The meaning of the IMDb score: 7.5 usually indicates a level of excellence equivalent to about three and a half stars from the critics. 6.0 usually indicates lukewarm watchability, comparable to approximately two and a half stars from the critics. The fives are generally not worthwhile unless they are really your kind of material, equivalent to about a two star rating from the critics, or a C- from our system. Films rated below five are generally awful even if you like that kind of film - this score is roughly equivalent to one and a half stars from the critics or a D on our scale. (Possibly even less, depending on just how far below five the rating is.
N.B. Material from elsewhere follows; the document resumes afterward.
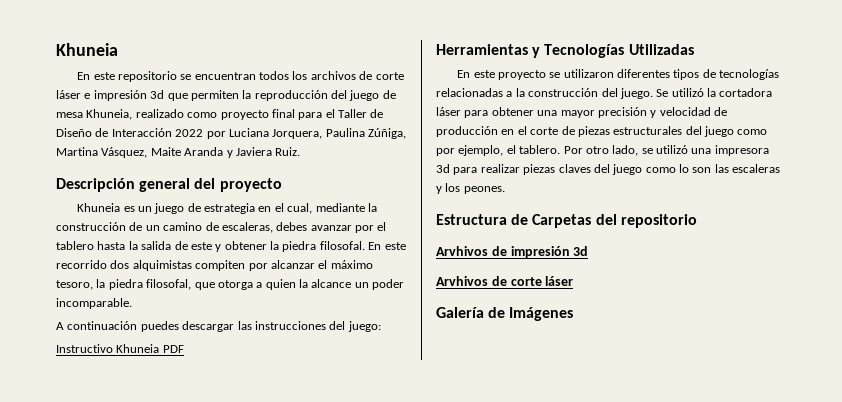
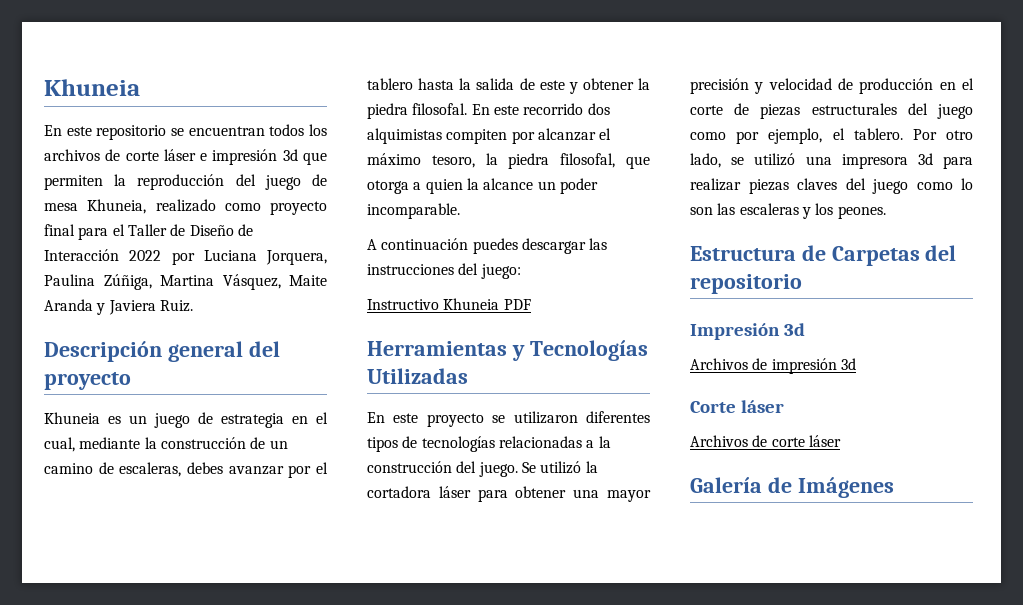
[436,246,488,256] Arvhivos -> [690,323,805,340] [690,358,748,370] Impresión 3d // Archivos
[436,276,488,286] Arvhivos -> [690,400,784,413] [690,435,748,447] Corte láser // Archivos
My own guideline: A means the movie is so good it will appeal to you even if you hate the genre. B means the movie is not good enough to win you over if you hate the genre, but is good enough to do so if you have an open mind about this type of film. C means it will only appeal to genre addicts, and has no crossover appeal. (C+ means it has no crossover appeal, but will be considered excellent by genre fans, while C- indicates that it we found it to be a poor movie although genre addicts find it watchable). D means you'll hate it even if you like the genre. E means that you'll hate it even if you love the genre. F means that the film is not only unappealing across-the-board, but technically inept as well. Any film rated C- or better is recommended for fans of that type of film. Any film rated B- or better is recommended for just about anyone. We don't score films below C- that often, because we like movies and we think that most of them have at least a solid niche audience. Now that you know that, you should have serious reservations about any movie below C-.

Based on this description, this is an F as reflected by this particular DVD transfer. Both the script and the cinematography are of laughably poor quality, not only below straight-to-vid zombie movies, but even below the caliber of a good student film. It has long, soporific stretches with nothing happening at all (the first wordless six minutes consist of a kid carrying a suitcase around a ferry!), and the film really has nothing to offer. It courted controversy with its themes and sex scenes, but even the sex scene is boring, and unimaginatively filmed! (It is possible that the lighting and blurring problems result from a poor DVD transfer, but it doesn't seem possible that the score could go any higher than D.)